Berkshire Hathaway et Buffett n'ont pas répondu lundi aux demandes de commentaires.

En s'opposant aux propositions des actionnaires, le conseil d'administration de Berkshire Hathaway a fait valoir que le modèle d'entreprise décentralisé de la société basée à Omaha, dans le Nebraska, rendait déraisonnable l'établissement de normes uniques pour ses unités opérationnelles en matière de changement climatique et de diversité.

M. Buffett, l'un des plus grands philanthropes au monde, a déclaré aux investisseurs, lors de la réunion des actionnaires de samedi, qu'il serait "absurde" d'exiger des rapports ESG de toutes les filiales, car beaucoup d'entre elles sont petites et Berkshire Hathaway leur permet de fonctionner de manière indépendante.

Il a également déclaré qu'il n'aimait pas porter de "jugements moraux" sur les entreprises et qu'il était "très difficile" de déterminer celles qui profitent à la société.

Berkshire Hathaway n'est guère seule.
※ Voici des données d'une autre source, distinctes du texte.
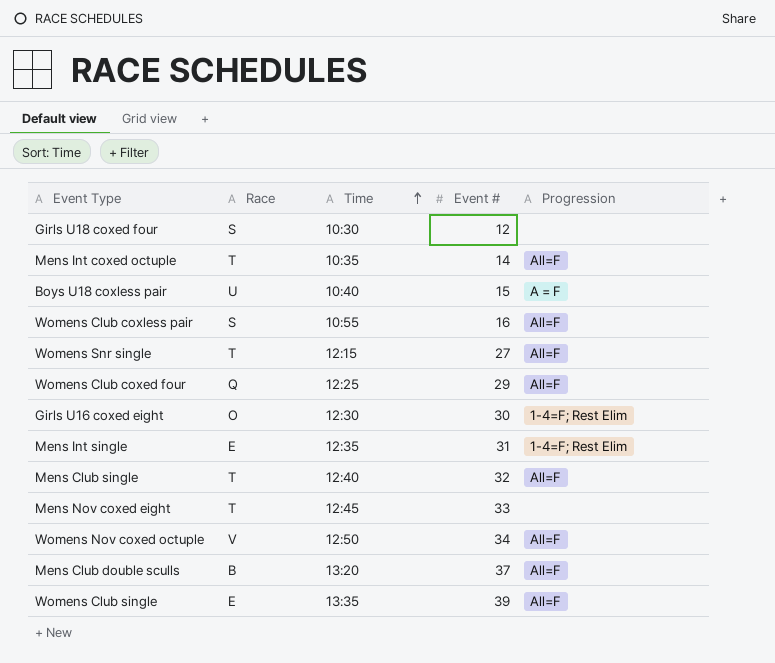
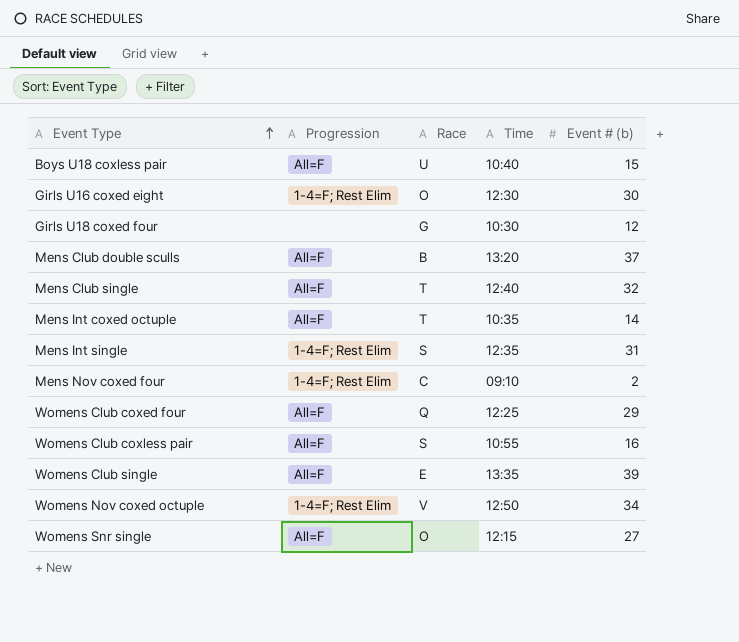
row order: Time ascending -> Event Type ascending
column Progression | position: 5 -> 2
column name: Event # -> Event # (b)
row Mens Nov coxed eight: T | 12:45 | 33 | none -> none
Boys U18 coxless pair | Progression: A = F -> All=F
Girls U18 coxed four | Race: S -> G
Mens Int single | Race: E -> S
row Mens Nov coxed four: none -> 1-4=F; Rest Elim | C | 09:10 | 2
Womens Nov coxed octuple | Progression: All=F -> 1-4=F; Rest Elim
Womens Snr single | Race: T -> O

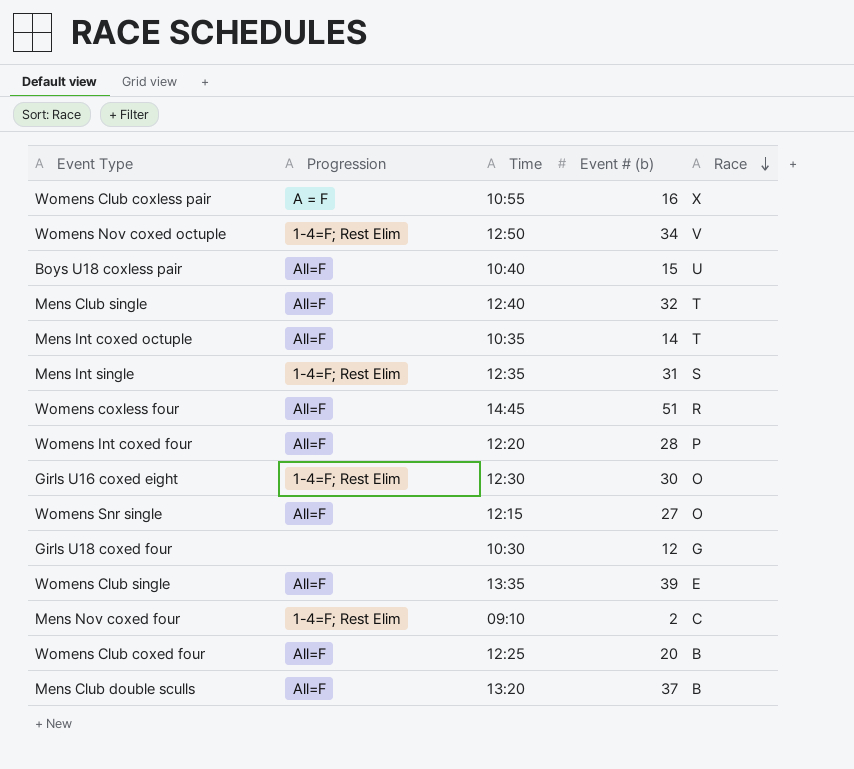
row order: Event Type ascending -> Race descending
column Race | position: 3 -> 5
Womens Club coxless pair | Progression: All=F -> A = F
Womens Club coxless pair | Race: S -> X
row Womens coxless four: none -> All=F | 14:45 | 51 | R
row Womens Int coxed four: none -> All=F | 12:20 | 28 | P
Womens Club coxed four | Event # (b): 29 -> 20
Womens Club coxed four | Race: Q -> B

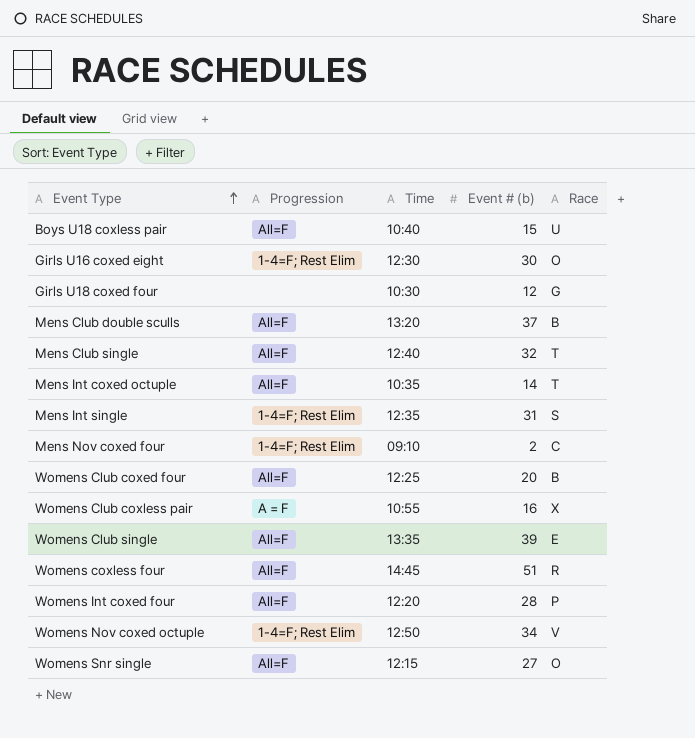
row order: Race descending -> Event Type ascending

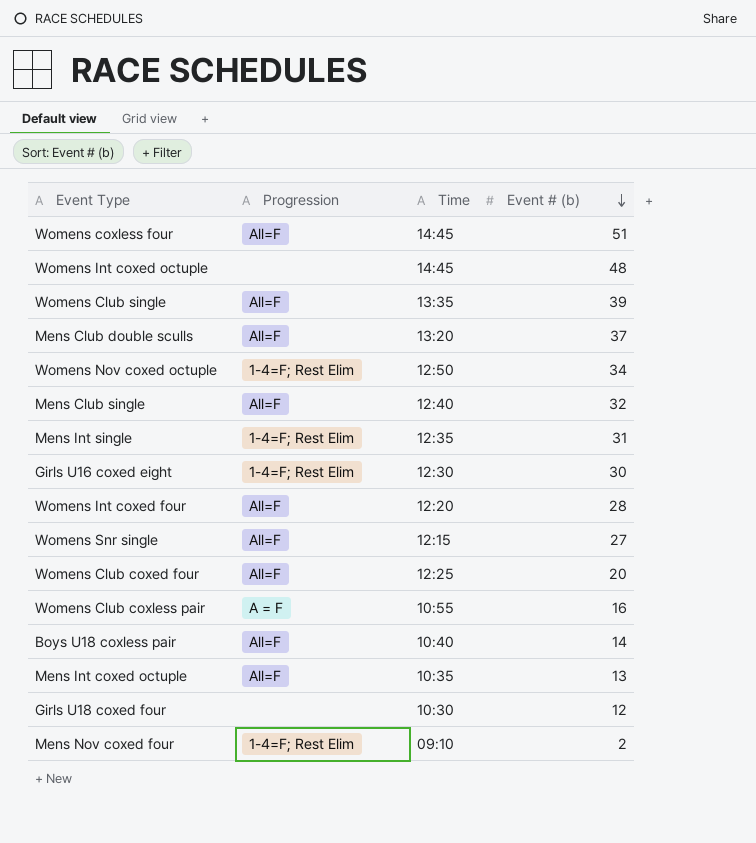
row order: Event Type ascending -> Event # (b) descending
column Race | position: 5 -> none
row Womens Int coxed octuple: none -> none | 14:45 | 48
Boys U18 coxless pair | Event # (b): 15 -> 14
Mens Int coxed octuple | Event # (b): 14 -> 13

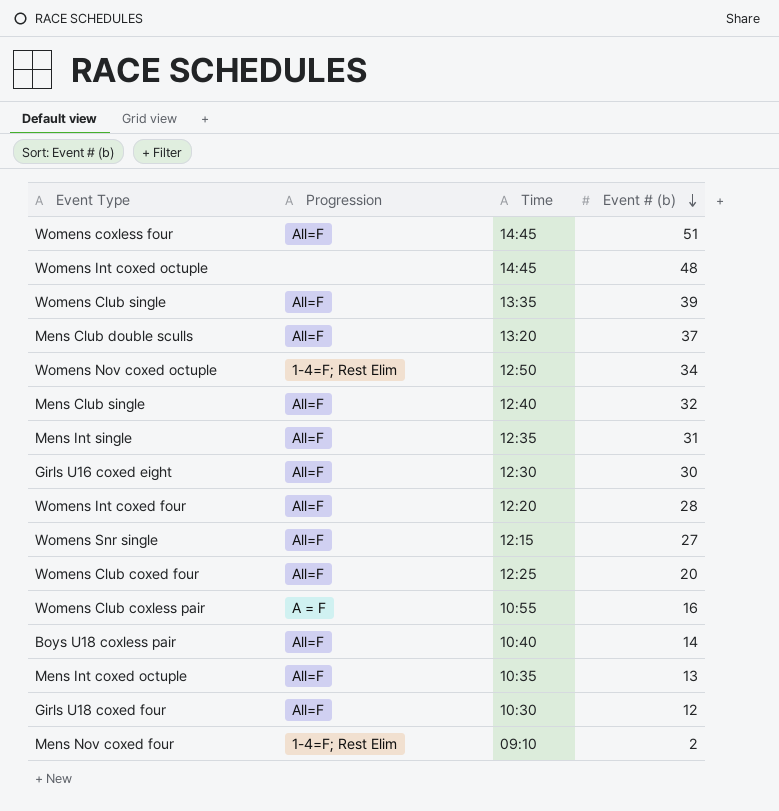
Mens Int single | Progression: 1-4=F; Rest Elim -> All=F
Girls U16 coxed eight | Progression: 1-4=F; Rest Elim -> All=F
Girls U18 coxed four | Progression: none -> All=F

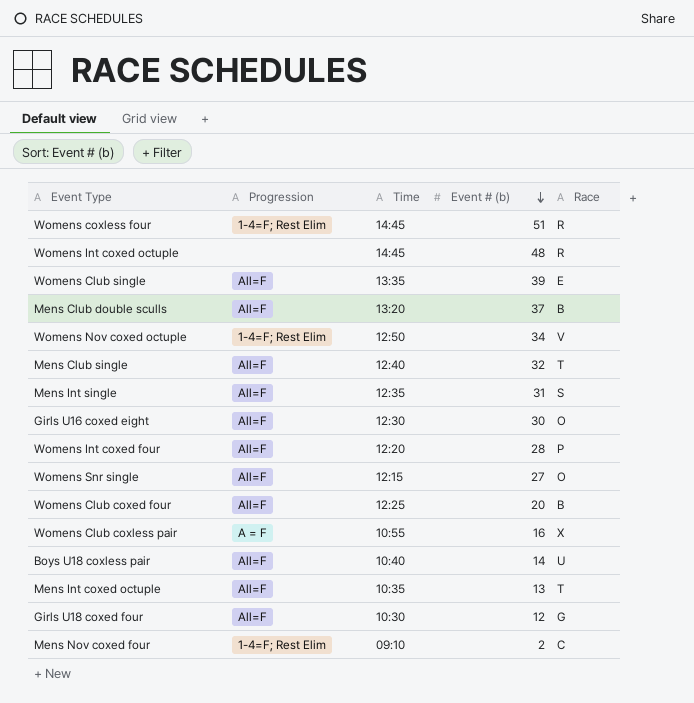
column Race | position: none -> 5
Womens coxless four | Progression: All=F -> 1-4=F; Rest Elim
D'autres grandes entreprises, dont Citigroup Inc et Amazon.com Inc, ont résisté aux propositions d'actionnaires sur les questions ESG, les qualifiant de peu pratiques ou d'inférieures aux leurs.

Meredith Benton, PDG de Whistle Stop Capital et consultante auprès du groupe d'actionnaires As You Sow, qui a déposé la proposition de Berkshire Hathaway sur la diversité, a déclaré que Berkshire Hathaway se distinguait par son manque d'initiative sur le front ESG et que Buffett faisait preuve d'un "manque de leadership".

"Même Buffett ne peut ignorer ce que ses investisseurs demandent", a déclaré M. Benton.

DES DIVULGATIONS, PAS D'ESPOIR

Dans une note publiée sur son site Web, BlackRock a critiqué Berkshire Hathaway pour ne pas avoir montré de manière adéquate comment son modèle d'entreprise serait "compatible avec une économie à faible émission de carbone" et pour ne pas avoir divulgué d'informations permettant aux investisseurs d'évaluer ses efforts en matière de diversité.

Tim Youmans, de Federated Hermes, l'un des responsables de l'engagement de la société, a déclaré que le vice-président de Berkshire Hathaway, Greg Abel, dont Buffett a dit cette semaine qu'il deviendrait directeur général s'il devait se retirer, semblait plus concentré sur le changement climatique que son patron lors de l'assemblée des actionnaires.

M. Abel a déclaré lors de l'assemblée des actionnaires que toutes les centrales électriques au charbon de Berkshire seraient fermées d'ici 2049 et que ses entreprises de services publics avaient déjà effectué une transition importante vers les énergies renouvelables.

M. Youmans a déclaré que cela lui donnait l'espoir que l'entreprise serait plus réactive sur les questions ESG, mais il a ajouté : "Nous recherchons des informations et des objectifs plutôt que des espoirs."

Les propositions d'actionnaires sur les questions environnementales et sociales des entreprises du S&P 1500 ont obtenu en moyenne 28 % de soutien en 2020, contre 20 % en 2017, selon le solliciteur de procurations Georgeson.

Les activistes espèrent faire encore mieux en 2021, après que les États-Unis ont rejoint l'accord de Paris sur le climat et que le mouvement Black Lives Matter a suscité un large soutien.

La semaine dernière, les actionnaires de Dupont ont massivement soutenu des propositions demandant la divulgation de données sur la diversité de la main-d'œuvre et un rapport sur la pollution plastique.

Selon Heidi Welsh, directrice exécutive du Sustainable Investments Institute, les 81 % de voix exprimées en faveur de cette dernière proposition constituent un record aux États-Unis pour une proposition environnementale à laquelle s'oppose la direction.